Exercise description: The reply to the records below should contain exactly the lines from the line with "[12,18,94,34] July 22, 2026" through the line with "[10,324,125,348] 3-5 раб.", and nothing besides.

Given records:

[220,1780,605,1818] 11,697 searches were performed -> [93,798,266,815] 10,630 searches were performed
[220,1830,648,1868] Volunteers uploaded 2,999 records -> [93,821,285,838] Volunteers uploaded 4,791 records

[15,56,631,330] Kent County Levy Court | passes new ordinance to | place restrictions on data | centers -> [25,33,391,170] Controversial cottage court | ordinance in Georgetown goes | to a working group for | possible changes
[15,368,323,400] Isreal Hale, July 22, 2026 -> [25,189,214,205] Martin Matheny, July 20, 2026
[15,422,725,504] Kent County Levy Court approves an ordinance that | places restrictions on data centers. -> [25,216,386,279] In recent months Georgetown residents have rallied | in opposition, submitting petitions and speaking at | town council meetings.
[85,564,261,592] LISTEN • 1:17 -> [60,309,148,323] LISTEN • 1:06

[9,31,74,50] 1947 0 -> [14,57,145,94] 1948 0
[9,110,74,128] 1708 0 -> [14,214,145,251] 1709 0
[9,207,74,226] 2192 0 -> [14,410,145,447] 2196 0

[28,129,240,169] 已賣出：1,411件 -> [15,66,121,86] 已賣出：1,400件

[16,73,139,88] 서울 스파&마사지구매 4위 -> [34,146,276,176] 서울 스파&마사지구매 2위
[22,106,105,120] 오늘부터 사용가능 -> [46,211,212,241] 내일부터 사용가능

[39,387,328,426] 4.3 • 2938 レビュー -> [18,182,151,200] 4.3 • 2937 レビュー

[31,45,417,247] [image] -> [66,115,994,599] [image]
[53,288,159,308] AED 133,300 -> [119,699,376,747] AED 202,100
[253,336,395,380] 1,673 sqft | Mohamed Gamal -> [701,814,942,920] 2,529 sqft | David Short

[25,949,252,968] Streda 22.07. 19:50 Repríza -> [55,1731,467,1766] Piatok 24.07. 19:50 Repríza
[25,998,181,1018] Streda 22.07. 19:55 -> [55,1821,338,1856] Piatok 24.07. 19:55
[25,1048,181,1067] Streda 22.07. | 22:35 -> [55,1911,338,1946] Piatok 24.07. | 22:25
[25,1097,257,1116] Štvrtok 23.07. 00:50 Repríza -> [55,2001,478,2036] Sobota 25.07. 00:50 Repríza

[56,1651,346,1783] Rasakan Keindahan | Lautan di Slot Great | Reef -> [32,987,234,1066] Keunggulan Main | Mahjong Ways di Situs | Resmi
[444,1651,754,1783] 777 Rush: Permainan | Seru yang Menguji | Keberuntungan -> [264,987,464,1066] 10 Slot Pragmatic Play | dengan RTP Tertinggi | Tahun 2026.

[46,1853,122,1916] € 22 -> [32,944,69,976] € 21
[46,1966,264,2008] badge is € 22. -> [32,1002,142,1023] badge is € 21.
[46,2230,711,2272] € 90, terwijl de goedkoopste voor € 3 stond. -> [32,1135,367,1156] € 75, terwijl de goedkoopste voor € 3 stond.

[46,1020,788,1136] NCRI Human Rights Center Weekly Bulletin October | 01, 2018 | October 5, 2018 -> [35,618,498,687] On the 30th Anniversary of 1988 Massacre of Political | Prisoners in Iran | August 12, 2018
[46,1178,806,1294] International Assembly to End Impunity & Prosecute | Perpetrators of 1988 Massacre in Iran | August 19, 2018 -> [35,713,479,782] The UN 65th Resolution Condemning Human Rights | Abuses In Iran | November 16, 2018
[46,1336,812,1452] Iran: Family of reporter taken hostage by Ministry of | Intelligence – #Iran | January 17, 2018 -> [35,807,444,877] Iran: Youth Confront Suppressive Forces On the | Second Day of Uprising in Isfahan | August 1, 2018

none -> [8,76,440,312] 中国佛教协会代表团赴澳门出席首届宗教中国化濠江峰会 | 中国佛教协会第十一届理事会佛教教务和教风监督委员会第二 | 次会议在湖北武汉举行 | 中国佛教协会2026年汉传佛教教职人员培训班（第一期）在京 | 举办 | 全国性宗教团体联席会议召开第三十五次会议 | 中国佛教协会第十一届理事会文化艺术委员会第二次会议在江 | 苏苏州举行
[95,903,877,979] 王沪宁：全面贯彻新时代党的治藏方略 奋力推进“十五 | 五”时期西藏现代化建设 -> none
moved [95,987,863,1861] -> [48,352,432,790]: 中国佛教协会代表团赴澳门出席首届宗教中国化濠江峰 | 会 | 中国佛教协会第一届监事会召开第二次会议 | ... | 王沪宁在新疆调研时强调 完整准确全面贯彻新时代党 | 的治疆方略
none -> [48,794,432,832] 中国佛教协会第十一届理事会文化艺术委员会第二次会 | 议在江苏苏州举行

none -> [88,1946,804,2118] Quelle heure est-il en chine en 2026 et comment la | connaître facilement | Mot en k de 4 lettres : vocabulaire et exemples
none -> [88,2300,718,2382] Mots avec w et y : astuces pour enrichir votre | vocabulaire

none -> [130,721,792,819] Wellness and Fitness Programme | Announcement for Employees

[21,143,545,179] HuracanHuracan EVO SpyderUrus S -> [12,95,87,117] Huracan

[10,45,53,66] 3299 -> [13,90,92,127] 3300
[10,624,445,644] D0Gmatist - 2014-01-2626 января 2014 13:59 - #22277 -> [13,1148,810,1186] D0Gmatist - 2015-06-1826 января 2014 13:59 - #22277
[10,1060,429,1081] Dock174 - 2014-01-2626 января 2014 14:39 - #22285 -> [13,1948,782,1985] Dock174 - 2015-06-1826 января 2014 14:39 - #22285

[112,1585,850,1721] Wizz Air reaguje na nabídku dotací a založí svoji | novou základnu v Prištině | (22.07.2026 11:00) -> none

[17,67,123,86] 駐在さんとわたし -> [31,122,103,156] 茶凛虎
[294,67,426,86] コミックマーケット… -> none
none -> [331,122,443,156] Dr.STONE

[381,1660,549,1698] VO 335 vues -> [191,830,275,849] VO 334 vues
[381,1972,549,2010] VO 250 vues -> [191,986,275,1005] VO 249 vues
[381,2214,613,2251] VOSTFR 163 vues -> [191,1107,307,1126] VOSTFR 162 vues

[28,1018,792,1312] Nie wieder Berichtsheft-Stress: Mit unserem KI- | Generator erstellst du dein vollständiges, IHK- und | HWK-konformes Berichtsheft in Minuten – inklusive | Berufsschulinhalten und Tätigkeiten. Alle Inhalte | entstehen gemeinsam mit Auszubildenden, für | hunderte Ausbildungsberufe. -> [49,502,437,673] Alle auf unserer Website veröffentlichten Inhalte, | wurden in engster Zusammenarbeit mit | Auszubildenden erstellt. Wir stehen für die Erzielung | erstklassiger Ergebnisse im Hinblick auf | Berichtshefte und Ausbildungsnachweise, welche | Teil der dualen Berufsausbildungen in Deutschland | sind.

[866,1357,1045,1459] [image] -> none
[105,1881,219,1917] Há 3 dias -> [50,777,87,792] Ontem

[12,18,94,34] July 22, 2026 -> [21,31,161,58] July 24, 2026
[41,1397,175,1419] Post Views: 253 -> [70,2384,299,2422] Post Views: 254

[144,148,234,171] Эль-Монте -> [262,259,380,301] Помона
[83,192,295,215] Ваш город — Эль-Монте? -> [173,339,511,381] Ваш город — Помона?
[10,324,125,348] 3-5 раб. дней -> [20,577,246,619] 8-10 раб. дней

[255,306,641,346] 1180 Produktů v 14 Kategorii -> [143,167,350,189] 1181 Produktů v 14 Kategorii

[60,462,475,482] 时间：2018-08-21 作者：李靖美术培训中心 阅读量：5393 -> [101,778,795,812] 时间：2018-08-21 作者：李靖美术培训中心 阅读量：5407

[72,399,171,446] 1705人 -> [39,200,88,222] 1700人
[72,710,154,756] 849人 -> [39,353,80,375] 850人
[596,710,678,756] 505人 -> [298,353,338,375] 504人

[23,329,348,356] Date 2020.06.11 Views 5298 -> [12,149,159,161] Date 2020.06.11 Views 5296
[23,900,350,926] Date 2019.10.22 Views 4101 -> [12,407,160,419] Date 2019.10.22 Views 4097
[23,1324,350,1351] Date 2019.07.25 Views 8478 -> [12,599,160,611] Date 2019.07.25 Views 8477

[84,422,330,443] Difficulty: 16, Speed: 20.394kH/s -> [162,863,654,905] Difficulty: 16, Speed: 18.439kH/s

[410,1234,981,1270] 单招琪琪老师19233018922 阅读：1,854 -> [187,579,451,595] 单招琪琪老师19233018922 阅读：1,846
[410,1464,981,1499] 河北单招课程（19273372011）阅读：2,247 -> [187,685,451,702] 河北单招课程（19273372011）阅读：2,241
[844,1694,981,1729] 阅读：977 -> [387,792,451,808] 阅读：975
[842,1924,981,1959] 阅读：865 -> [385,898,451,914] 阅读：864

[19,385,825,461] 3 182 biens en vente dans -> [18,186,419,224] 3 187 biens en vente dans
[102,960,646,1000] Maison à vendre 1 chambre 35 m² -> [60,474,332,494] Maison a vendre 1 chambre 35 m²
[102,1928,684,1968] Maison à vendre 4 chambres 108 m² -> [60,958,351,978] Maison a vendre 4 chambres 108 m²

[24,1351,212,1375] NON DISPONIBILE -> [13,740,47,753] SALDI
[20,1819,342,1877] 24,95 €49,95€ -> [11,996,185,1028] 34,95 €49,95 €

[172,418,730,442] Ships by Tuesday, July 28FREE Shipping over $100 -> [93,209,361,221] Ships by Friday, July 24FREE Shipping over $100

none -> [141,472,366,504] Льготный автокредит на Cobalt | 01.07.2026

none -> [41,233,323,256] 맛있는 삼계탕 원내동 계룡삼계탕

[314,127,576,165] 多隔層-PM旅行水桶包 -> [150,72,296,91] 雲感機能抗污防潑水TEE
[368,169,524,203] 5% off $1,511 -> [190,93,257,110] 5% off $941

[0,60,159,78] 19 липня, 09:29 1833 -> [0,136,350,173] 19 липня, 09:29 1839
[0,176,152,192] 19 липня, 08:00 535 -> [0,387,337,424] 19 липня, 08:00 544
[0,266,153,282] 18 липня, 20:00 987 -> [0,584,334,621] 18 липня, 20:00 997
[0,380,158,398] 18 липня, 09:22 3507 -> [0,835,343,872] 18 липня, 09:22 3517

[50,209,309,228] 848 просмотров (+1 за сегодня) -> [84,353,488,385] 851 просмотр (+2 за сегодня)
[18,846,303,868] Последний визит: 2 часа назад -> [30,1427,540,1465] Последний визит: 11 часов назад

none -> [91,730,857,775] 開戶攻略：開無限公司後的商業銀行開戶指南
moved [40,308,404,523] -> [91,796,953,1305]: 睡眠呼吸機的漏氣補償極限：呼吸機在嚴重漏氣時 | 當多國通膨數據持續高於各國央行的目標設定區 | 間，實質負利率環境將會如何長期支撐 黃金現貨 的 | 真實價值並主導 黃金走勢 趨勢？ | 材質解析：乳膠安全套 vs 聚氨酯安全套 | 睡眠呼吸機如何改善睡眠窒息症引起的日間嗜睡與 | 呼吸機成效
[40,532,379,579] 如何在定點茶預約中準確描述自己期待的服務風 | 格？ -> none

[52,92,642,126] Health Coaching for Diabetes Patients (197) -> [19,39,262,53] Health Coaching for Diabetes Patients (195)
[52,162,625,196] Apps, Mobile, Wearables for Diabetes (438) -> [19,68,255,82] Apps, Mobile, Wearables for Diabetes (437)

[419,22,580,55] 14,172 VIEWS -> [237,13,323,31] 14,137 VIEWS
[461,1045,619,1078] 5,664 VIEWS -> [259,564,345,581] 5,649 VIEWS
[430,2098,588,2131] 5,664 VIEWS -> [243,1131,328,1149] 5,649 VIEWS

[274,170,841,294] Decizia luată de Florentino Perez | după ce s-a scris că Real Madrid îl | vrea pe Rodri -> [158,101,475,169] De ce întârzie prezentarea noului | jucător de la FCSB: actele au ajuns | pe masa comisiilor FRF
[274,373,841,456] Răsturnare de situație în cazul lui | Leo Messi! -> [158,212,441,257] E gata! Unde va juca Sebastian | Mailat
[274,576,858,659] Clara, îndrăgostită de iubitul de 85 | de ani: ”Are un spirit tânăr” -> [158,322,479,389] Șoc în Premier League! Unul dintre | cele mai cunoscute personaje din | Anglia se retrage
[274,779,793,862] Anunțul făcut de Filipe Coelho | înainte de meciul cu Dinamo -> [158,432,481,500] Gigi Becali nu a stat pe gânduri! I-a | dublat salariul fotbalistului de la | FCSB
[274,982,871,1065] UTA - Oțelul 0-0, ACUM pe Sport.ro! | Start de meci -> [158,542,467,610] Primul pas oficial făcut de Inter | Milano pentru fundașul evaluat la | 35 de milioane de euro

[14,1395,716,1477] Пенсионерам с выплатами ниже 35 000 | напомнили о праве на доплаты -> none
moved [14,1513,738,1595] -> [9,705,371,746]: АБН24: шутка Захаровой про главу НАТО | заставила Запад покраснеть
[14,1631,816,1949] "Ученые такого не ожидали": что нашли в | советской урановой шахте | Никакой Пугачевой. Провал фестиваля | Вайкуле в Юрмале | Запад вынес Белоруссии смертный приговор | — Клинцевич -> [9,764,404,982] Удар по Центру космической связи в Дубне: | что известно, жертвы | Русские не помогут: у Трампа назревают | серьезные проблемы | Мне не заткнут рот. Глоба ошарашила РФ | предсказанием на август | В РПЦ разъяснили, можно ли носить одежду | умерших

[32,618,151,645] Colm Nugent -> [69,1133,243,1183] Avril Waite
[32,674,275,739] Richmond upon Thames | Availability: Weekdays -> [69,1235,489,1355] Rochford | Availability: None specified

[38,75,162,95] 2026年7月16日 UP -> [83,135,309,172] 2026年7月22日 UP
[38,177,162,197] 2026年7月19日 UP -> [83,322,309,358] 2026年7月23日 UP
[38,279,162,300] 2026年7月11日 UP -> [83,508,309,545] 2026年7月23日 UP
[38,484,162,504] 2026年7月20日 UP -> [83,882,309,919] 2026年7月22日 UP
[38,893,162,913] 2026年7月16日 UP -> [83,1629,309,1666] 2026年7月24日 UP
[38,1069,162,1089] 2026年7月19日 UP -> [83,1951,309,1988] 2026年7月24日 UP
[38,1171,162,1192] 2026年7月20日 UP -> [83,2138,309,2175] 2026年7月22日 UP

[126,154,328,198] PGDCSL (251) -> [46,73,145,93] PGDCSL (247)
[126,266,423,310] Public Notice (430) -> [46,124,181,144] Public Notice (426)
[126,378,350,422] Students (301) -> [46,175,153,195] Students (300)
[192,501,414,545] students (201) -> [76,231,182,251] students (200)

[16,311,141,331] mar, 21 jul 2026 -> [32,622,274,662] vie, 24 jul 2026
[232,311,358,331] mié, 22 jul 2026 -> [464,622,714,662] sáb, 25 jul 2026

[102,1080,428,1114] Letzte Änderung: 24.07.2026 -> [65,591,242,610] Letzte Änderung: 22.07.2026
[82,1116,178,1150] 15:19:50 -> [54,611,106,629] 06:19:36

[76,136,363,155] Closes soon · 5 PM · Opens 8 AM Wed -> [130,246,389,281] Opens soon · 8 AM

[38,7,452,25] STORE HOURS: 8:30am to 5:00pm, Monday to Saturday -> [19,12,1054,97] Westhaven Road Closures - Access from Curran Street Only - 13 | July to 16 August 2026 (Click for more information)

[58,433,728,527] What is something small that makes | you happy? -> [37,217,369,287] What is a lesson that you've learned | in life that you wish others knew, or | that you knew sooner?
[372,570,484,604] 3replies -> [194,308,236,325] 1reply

Reply to the task:
[12,18,94,34] July 22, 2026 -> [21,31,161,58] July 24, 2026
[41,1397,175,1419] Post Views: 253 -> [70,2384,299,2422] Post Views: 254

[144,148,234,171] Эль-Монте -> [262,259,380,301] Помона
[83,192,295,215] Ваш город — Эль-Монте? -> [173,339,511,381] Ваш город — Помона?
[10,324,125,348] 3-5 раб. дней -> [20,577,246,619] 8-10 раб. дней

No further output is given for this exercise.